History lesson

Imagine the following: It’s 1953, and new president Dwight Eisenhower is in office. But Ike and his cabinet are unhappy about something. Many of the gigantic oil reserves in the Gulf of Mexico are owned by Iranco, an enormous Iranian oil company. Iranco has been working the Gulf for years, shipping loads of petroleum back to its home country, racking up huge profits and paying an extremely low price for the privilege. Ike is tired of putting up with what is a raw deal for America.

So Eisenhower announces that the oil properties owned and operated by Iranco will be nationalized, which means that those bountiful oil fields will now be owned by the U.S. government. If Iranco wants a piece of the action, they’re going to have to negotiate with the Americans on this radically different new turf, and it’s obvious we want a much better deal.

Only Iranco doesn’t feel like playing ball in this new park. Not in the slightest. So the aggressive Iranian government, working through its powerful intelligence agency, engineers a coup of the American government. This is done within a matter of weeks via an extensive system of bribes to politicians, media, influential religious figures and street gangs, leading to a quickly brewed atmosphere of social, political and economic chaos. At the height of the confusion, Eisenhower and his cabinet are taken prisoner and then flown out of Washington to a neutral country. To maintain order, the Iranians install a new leader, The Boss, a man whose orders are enforced by a ruthless new police force. These new cops quickly become notorious for their methods, which include storming the homes of suspected dissidents in the middle of the night and taking them away. These people are, for the most part, never heard from again. The Boss rules the United States in a way that is, to no one’s surprise, very favorable to Iranco. He does so for 25 years until finally, a revolutionary coalition of various Christian factions rises up and forces him out of office and out of the country.

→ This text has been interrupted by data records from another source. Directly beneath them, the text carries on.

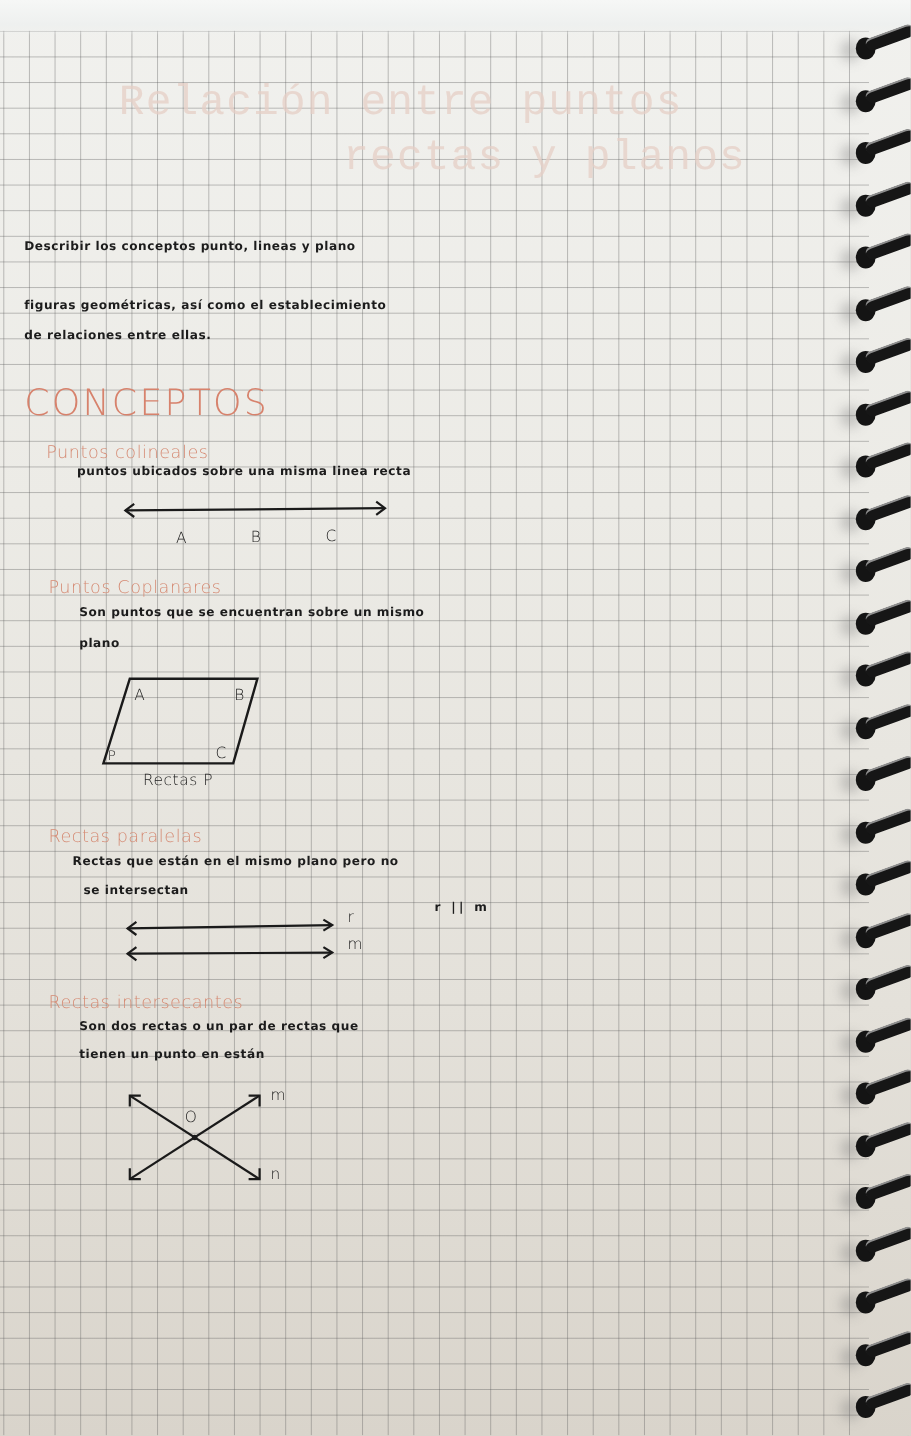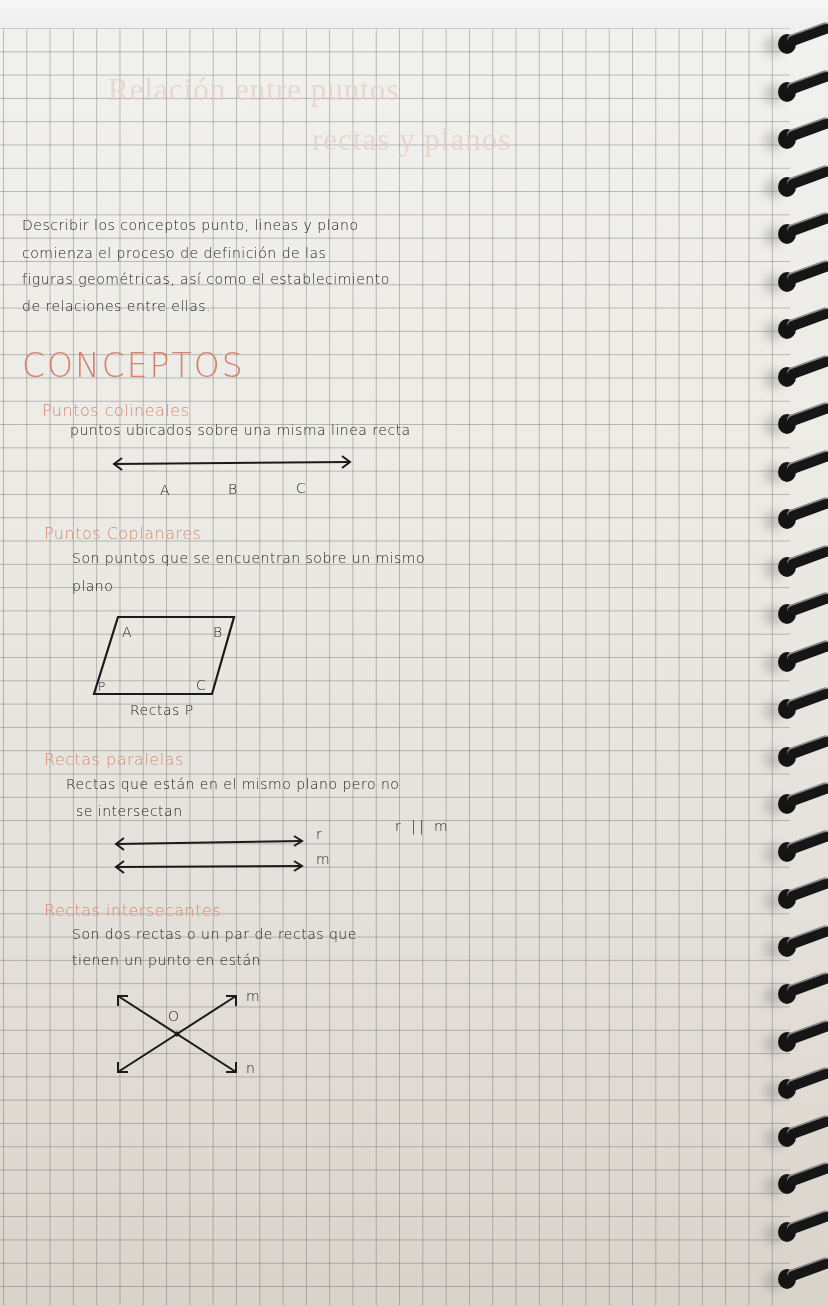--- a/index.html
+++ b/index.html
@@ -20,30 +20,30 @@
     .topfade {
       position: absolute; left: 0; top: 0; width: 828px; height: 32px;
       background: linear-gradient(180deg, #f6f7f6 0%, #eef0ef 70%, rgba(238,240,239,0) 100%);
     }
     .hw {
       position: absolute; font-family: "DejaVu Sans", sans-serif;
       color: #1c1c1c; white-space: nowrap; letter-spacing: 0.5px;
       font-weight: 300;
     }
     .title {
-      color: #e6cfc6; font-family: Liberation Serif, serif; font-size: 31px;
+      color: #e6cfc6; font-family: Liberation Mono, monospace; font-size: 39px;
       letter-spacing: 1px; opacity: 0.75;
     }
     .heading {
       color: #d7826c; font-size: 33px; letter-spacing: 2px;
     }
     .sub {
       color: #d58a73; font-size: 16px;
     }
-    .txt { font-size: 14px; }
+    .txt { font-size: 11px; font-weight: bold; }
     .lbl { font-size: 14px; }
     svg.fig { position: absolute; overflow: visible; }
     .spiral { position: absolute; right: 0; top: 0; width: 70px; height: 1305px; }
     .ring { position: absolute; right: 0; width: 70px; height: 44px; }
     .ring .hole {
       position: absolute; left: 20px; top: 14px; width: 18px; height: 20px;
       border-radius: 50%; background: #141414;
       box-shadow: -14px 2px 10px rgba(120,120,120,0.35);
     }
     .ring .wire {
@@ -56,21 +56,20 @@
 <body>
 
 <div class="page">
   <div class="grid"></div>
   <div class="topfade"></div>
 
   <div class="hw title" style="left:108px; top:72px;">Relación entre puntos</div>
   <div class="hw title" style="left:280px; top:122px;margin-left:32px;">rectas y planos</div>
 
   <div class="hw txt" style="left:22px; top:217px;">Describir los conceptos punto, lineas y plano</div>
-  <div class="hw txt" style="left:22px; top:245px;">comienza el proceso de definición de las</div>
   <div class="hw txt" style="left:22px; top:271px;">figuras geométricas, así como el establecimiento</div>
   <div class="hw txt" style="left:22px; top:298px;">de relaciones entre ellas.</div>
 
   <div class="hw heading" style="left:22px; top:346px;">CONCEPTOS</div>
 
   <div class="hw sub" style="left:42px; top:401px;">Puntos colineales</div>
   <div class="hw txt" style="left:70px; top:422px;">puntos ubicados sobre una misma linea recta</div>
   <svg class="fig" style="left:110px; top:455px;" width="250" height="45">
     <line x1="4" y1="9" x2="240" y2="7" stroke="#1a1a1a" stroke-width="2"></line>
     <polyline points="12,3 4,9 12,15" fill="none" stroke="#1a1a1a" stroke-width="2"></polyline>

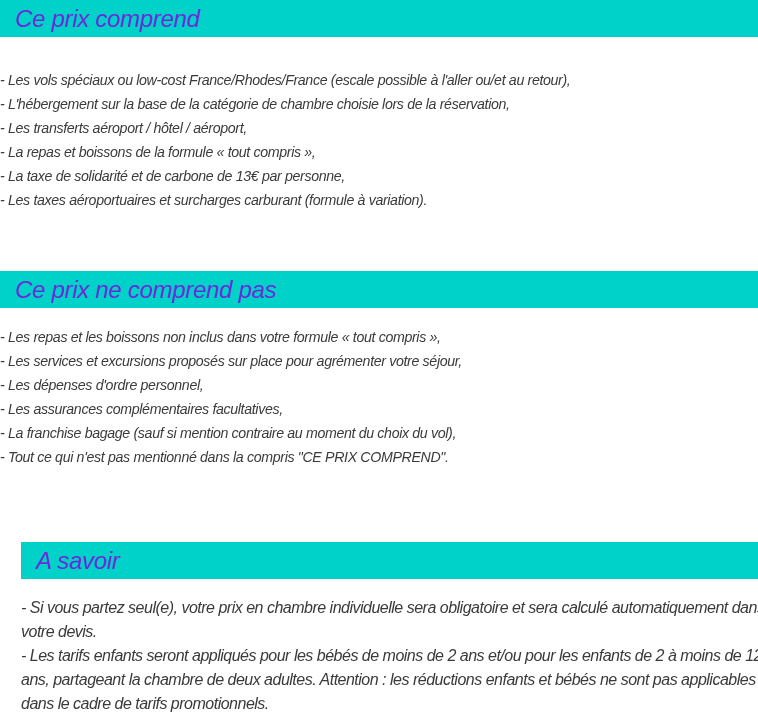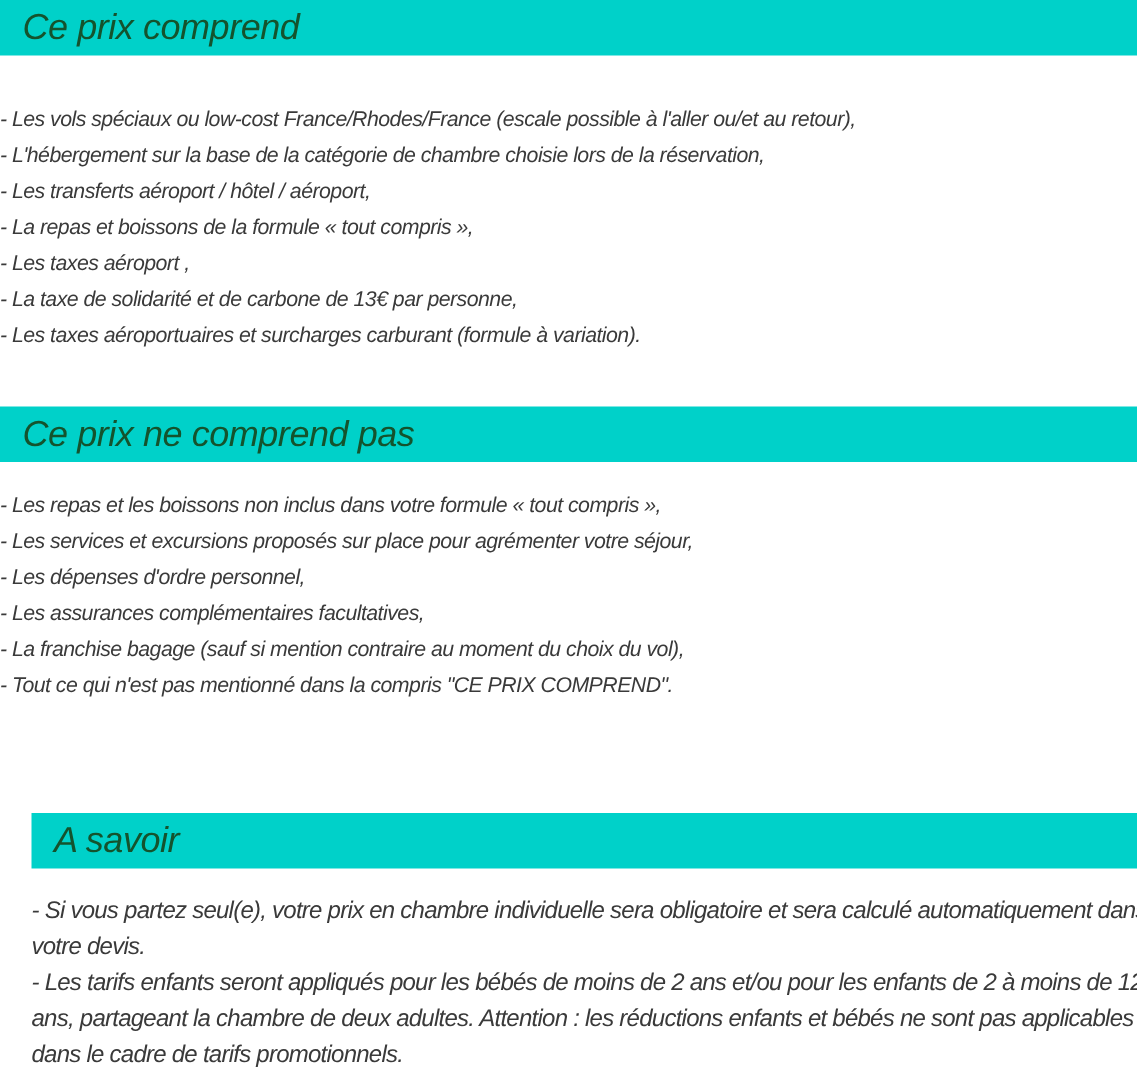--- a/index.html
+++ b/index.html
@@ -1,33 +1,32 @@
 <!DOCTYPE html>
 <html><head>
 <meta charset="utf-8">
 <style>
   html, body { margin:0; padding:0; background:#ffffff; }
   body { width:758px; height:715px; overflow:hidden; font-family:"Liberation Sans", sans-serif; }
   .section { position:absolute; left:0; width:758px; }
-  .bar { height:37px; background:#00d1c9; color:#14532d; font-style:italic; font-size:24px; line-height:37px; padding-left:15px; box-sizing:border-box; letter-spacing:-0.3px; }
+  .bar { height:37px; background:#00d1c9; color:#6d28d9; font-style:italic; font-size:24px; line-height:37px; padding-left:15px; box-sizing:border-box; letter-spacing:-0.3px; }
   .lines { margin-top:18px; }
   .line { font-style:italic; font-size:14.2px; color:#3a3a3a; line-height:24px; white-space:nowrap; letter-spacing:-0.35px; }
   .para { font-style:italic; font-size:16px; color:#3a3a3a; line-height:24px; letter-spacing:-0.5px; padding-right:4px; }
 </style>
 </head>
 <body>
 
 <div class="section" style="top:0;">
   <div class="bar">Ce prix comprend</div>
   <div class="lines" style="margin-top:31px;">
     <div class="line">- Les vols spéciaux ou low-cost France/Rhodes/France (escale possible à l'aller ou/et au retour),</div>
     <div class="line">- L'hébergement sur la base de la catégorie de chambre choisie lors de la réservation,</div>
     <div class="line">- Les transferts aéroport / hôtel / aéroport,</div>
     <div class="line">- La repas et boissons de la formule « tout compris »,</div>
-    <div class="line">- Les taxes aéroport ,</div>
     <div class="line">- La taxe de solidarité et de carbone de 13€ par personne,</div>
     <div class="line">- Les taxes aéroportuaires et surcharges carburant (formule à variation).</div>
   </div>
 </div>
 
 <div class="section" style="top:271px;">
   <div class="bar">Ce prix ne comprend pas</div>
   <div class="lines" style="margin-top:17px;">
     <div class="line">- Les repas et les boissons non inclus dans votre formule « tout compris »,</div>
     <div class="line">- Les services et excursions proposés sur place pour agrémenter votre séjour,</div>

OK, so what’s the point of this fantasy? Simply this. It’s not a fantasy. What I’ve described actually happened in ‘53. Just reverse the players. The U.S., in close concert with the Brits (the oil company that was nationalized was British, the company today known as British Petroleum) planned, funded and orchestrated the overthrow of the democratically elected government of Iran, fronted by CIA point man Kermit Roosevelt, grandson of Teddy. This isn’t shadowy conspiracy theory. It’s all well-documented and well-known. (Read Overthrow: A Century of American Regime Change from Hawaii to Iraq by Stephen Kinzer). You want hardball? There ya go. Uncle Sam, playin’ for keeps: We toppled the Iranian government and installed our own bastard king, the Shah, and it sure as hell wasn’t done to liberate anybody. Iranians, generally, know this. Americans, generally, don’t. It’s an important piece of history to be aware of as the United States, U.K., and Iran now banter, spar and rattle their sabers.